Comme Paul Tillich l’a souligné, dans son Une Histoire de la Pensée Chrétienne, L’influence de Monica sur Augustin signifiait l’influence de la tradition chrétienne. Tillich comparait Augustin à Platon, qui avait écrit dans la tradition de la noblesse athénienne à laquelle il appartenait, mais qui touchait à sa fin, alors qu’avec Augustin la tradition était nouvelle. Ce que nous appelons la « conversion » d’Augustin impliquait un retour à la religion de son enfance. Ainsi, Karl Adam, dans Saint Augustin: l’Odyssée de son âme, décrit les conflits religieux de jeunesse d’Augustin comme un combat contre l’Église déjà dans son cœur.

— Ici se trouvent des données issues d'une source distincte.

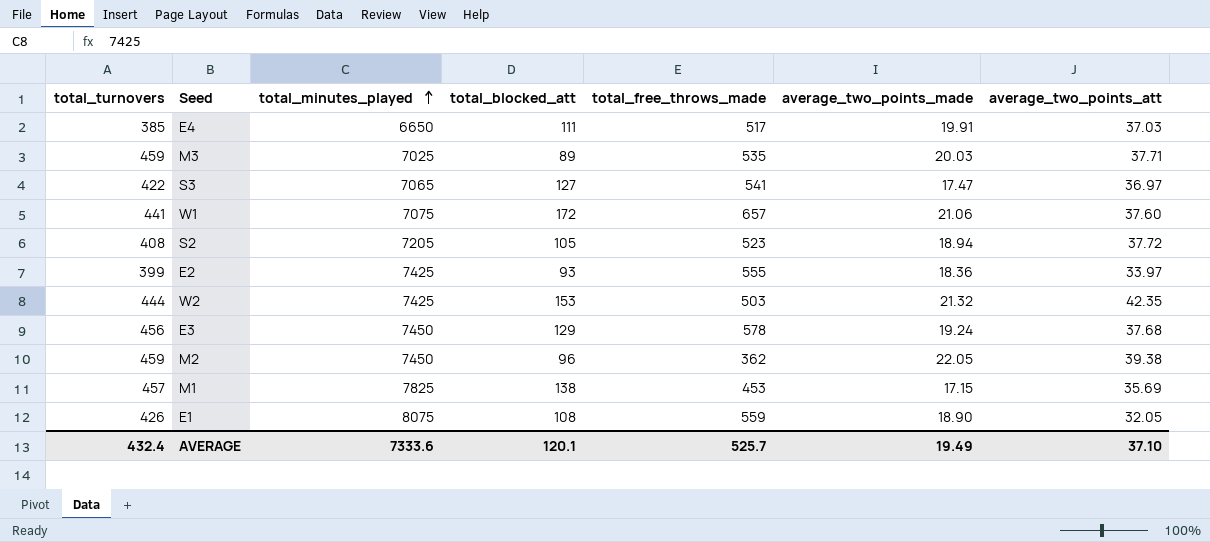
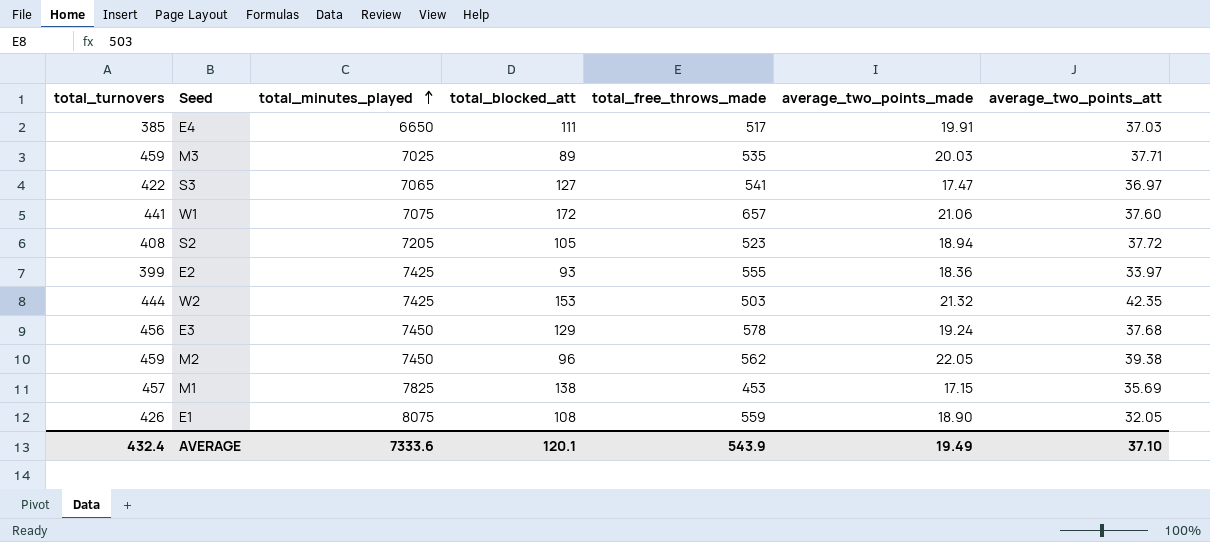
M2 | total_free_throws_made: 362 -> 562
AVERAGE | total_free_throws_made: 525.7 -> 543.9

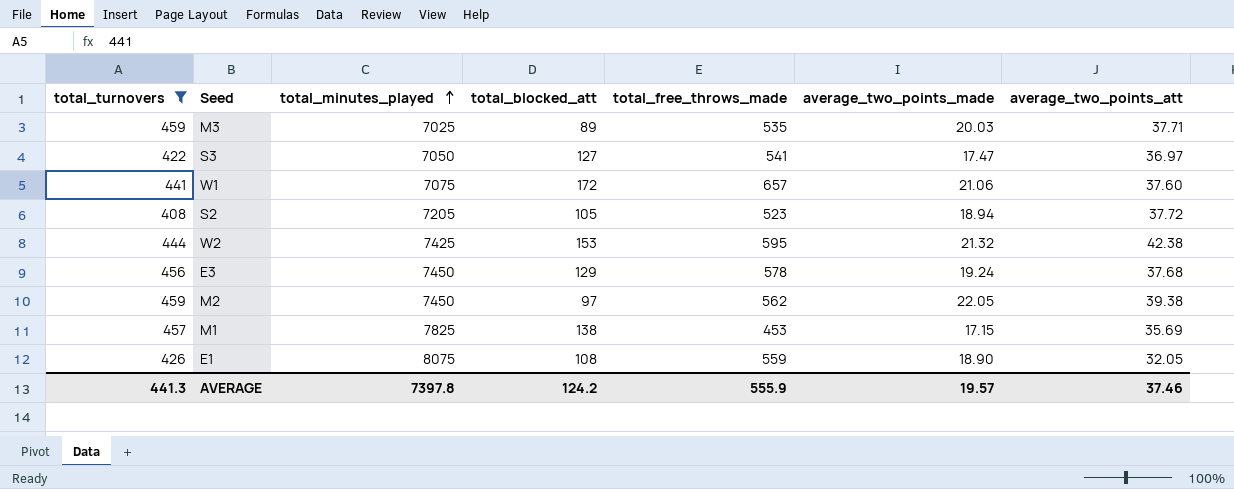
filter: none -> total_turnovers >= 408
S3 | total_minutes_played: 7065 -> 7050
W2 | total_free_throws_made: 503 -> 595
W2 | average_two_points_att: 42.35 -> 42.38
M2 | total_blocked_att: 96 -> 97
AVERAGE | total_turnovers: 432.4 -> 441.3
AVERAGE | total_minutes_played: 7333.6 -> 7397.8
AVERAGE | total_blocked_att: 120.1 -> 124.2
AVERAGE | total_free_throws_made: 543.9 -> 555.9
AVERAGE | average_two_points_made: 19.49 -> 19.57
AVERAGE | average_two_points_att: 37.10 -> 37.46

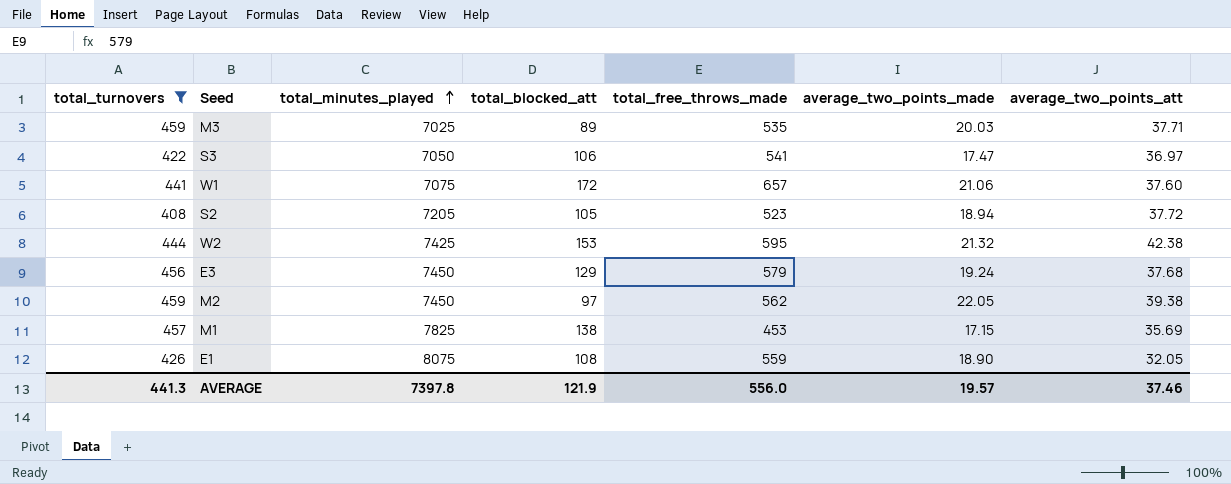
S3 | total_blocked_att: 127 -> 106
E3 | total_free_throws_made: 578 -> 579
AVERAGE | total_blocked_att: 124.2 -> 121.9
AVERAGE | total_free_throws_made: 555.9 -> 556.0

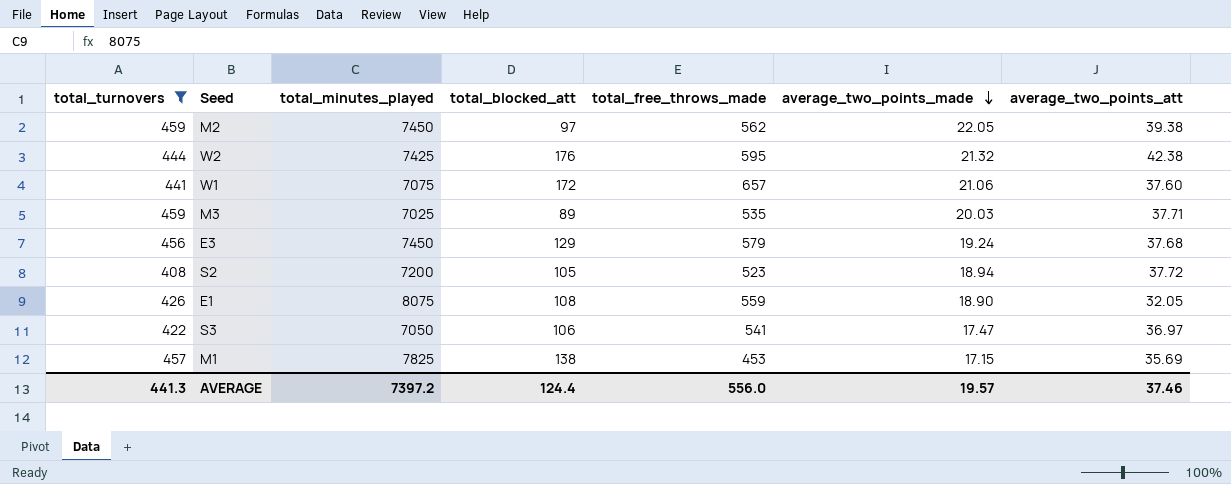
row order: total_minutes_played ascending -> average_two_points_made descending
W2 | total_blocked_att: 153 -> 176
S2 | total_minutes_played: 7205 -> 7200
AVERAGE | total_minutes_played: 7397.8 -> 7397.2
AVERAGE | total_blocked_att: 121.9 -> 124.4

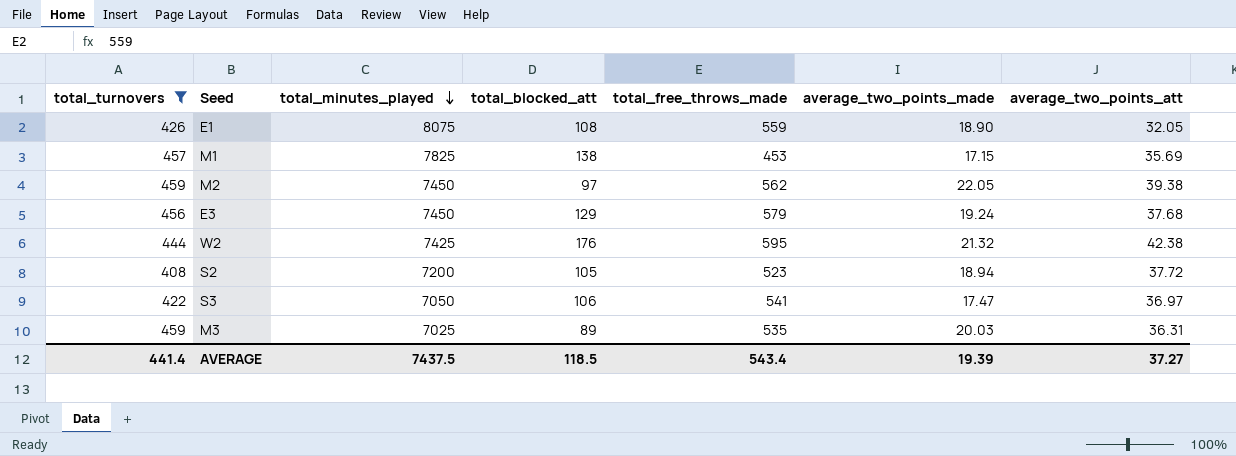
row order: average_two_points_made descending -> total_minutes_played descending
row W1: 441 | 7075 | 172 | 657 | 21.06 | 37.60 -> none
M3 | average_two_points_att: 37.71 -> 36.31
AVERAGE | total_turnovers: 441.3 -> 441.4
AVERAGE | total_minutes_played: 7397.2 -> 7437.5
AVERAGE | total_blocked_att: 124.4 -> 118.5
AVERAGE | total_free_throws_made: 556.0 -> 543.4
AVERAGE | average_two_points_made: 19.57 -> 19.39
AVERAGE | average_two_points_att: 37.46 -> 37.27

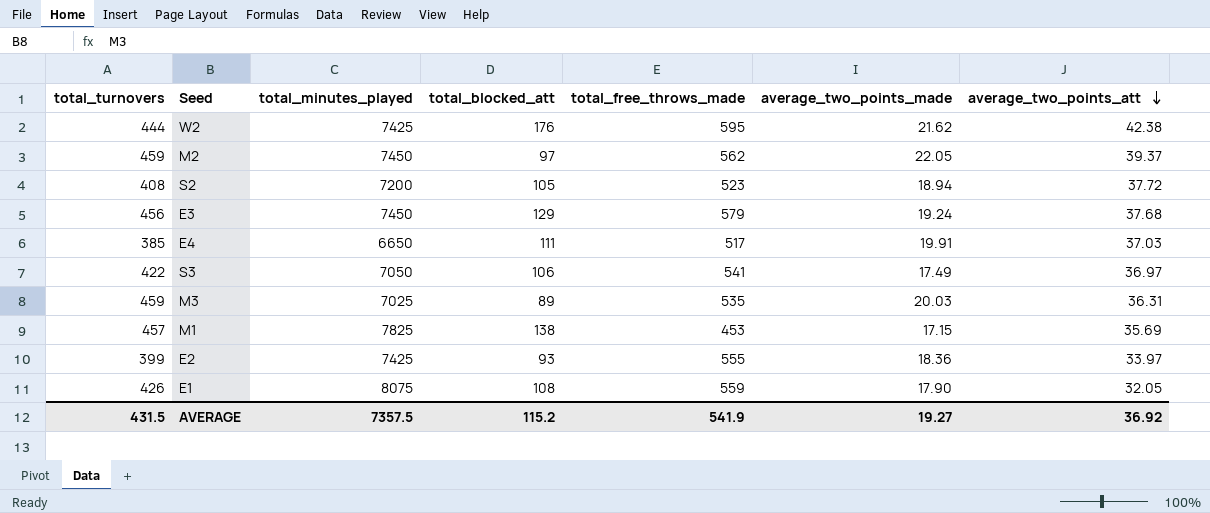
filter: total_turnovers >= 408 -> none
row order: total_minutes_played descending -> average_two_points_att descending
W2 | average_two_points_made: 21.32 -> 21.62
M2 | average_two_points_att: 39.38 -> 39.37
S3 | average_two_points_made: 17.47 -> 17.49
E1 | average_two_points_made: 18.90 -> 17.90
AVERAGE | total_turnovers: 441.4 -> 431.5
AVERAGE | total_minutes_played: 7437.5 -> 7357.5
AVERAGE | total_blocked_att: 118.5 -> 115.2
AVERAGE | total_free_throws_made: 543.4 -> 541.9
AVERAGE | average_two_points_made: 19.39 -> 19.27
AVERAGE | average_two_points_att: 37.27 -> 36.92

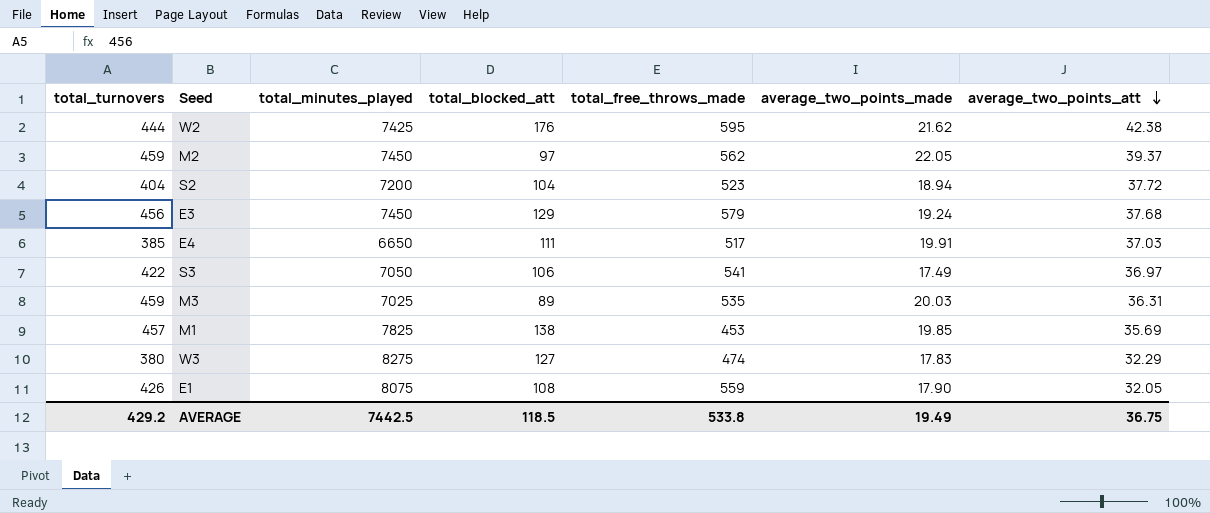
row E2: 399 | 7425 | 93 | 555 | 18.36 | 33.97 -> none
S2 | total_turnovers: 408 -> 404
S2 | total_blocked_att: 105 -> 104
M1 | average_two_points_made: 17.15 -> 19.85
row W3: none -> 380 | 8275 | 127 | 474 | 17.83 | 32.29
AVERAGE | total_turnovers: 431.5 -> 429.2
AVERAGE | total_minutes_played: 7357.5 -> 7442.5
AVERAGE | total_blocked_att: 115.2 -> 118.5
AVERAGE | total_free_throws_made: 541.9 -> 533.8
AVERAGE | average_two_points_made: 19.27 -> 19.49
AVERAGE | average_two_points_att: 36.92 -> 36.75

La relation entre Monica et Augustine illustre l’importance dans la vie de ce qu’un spécialiste des sciences sociales pourrait appeler la socialisation primaire. Après avoir goûté à tout ce que l’Antiquité romaine tardive avait à offrir en termes d’options intellectuelles et spirituelles, Augustin est finalement revenu à la foi de son enfance, qu’il avait apprise et à laquelle il avait été initié par sa mère.
Fascinés comme nous, les modernes, sommes à tort par l’autonomie individuelle, nous sommes plus susceptibles de souligner comment nous nous développons physiquement, intellectuellement et spirituellement, comment nous grandissons et changeons et continuons de grandir et de changer tout au long de notre vie. Pourtant, ce que nous apprenons et expérimentons en tant qu’enfants – dans la famille et dans notre environnement social précoce – peut être ce qui nous colle le plus à la fois de manière reconnue et non reconnue. La façon dont nous sommes formés à la maison peut avoir plus à voir avec qui nous sommes et ce que nous devenons et comment nous devenons que presque tout ce qui se passe plus tard. L’hommage effusif d’Augustin à sa mère, Monica, souligne à quel point une telle socialisation est importante et à quel point il est essentiel pour une société (et pour la communauté ecclésiale) de la nourrir.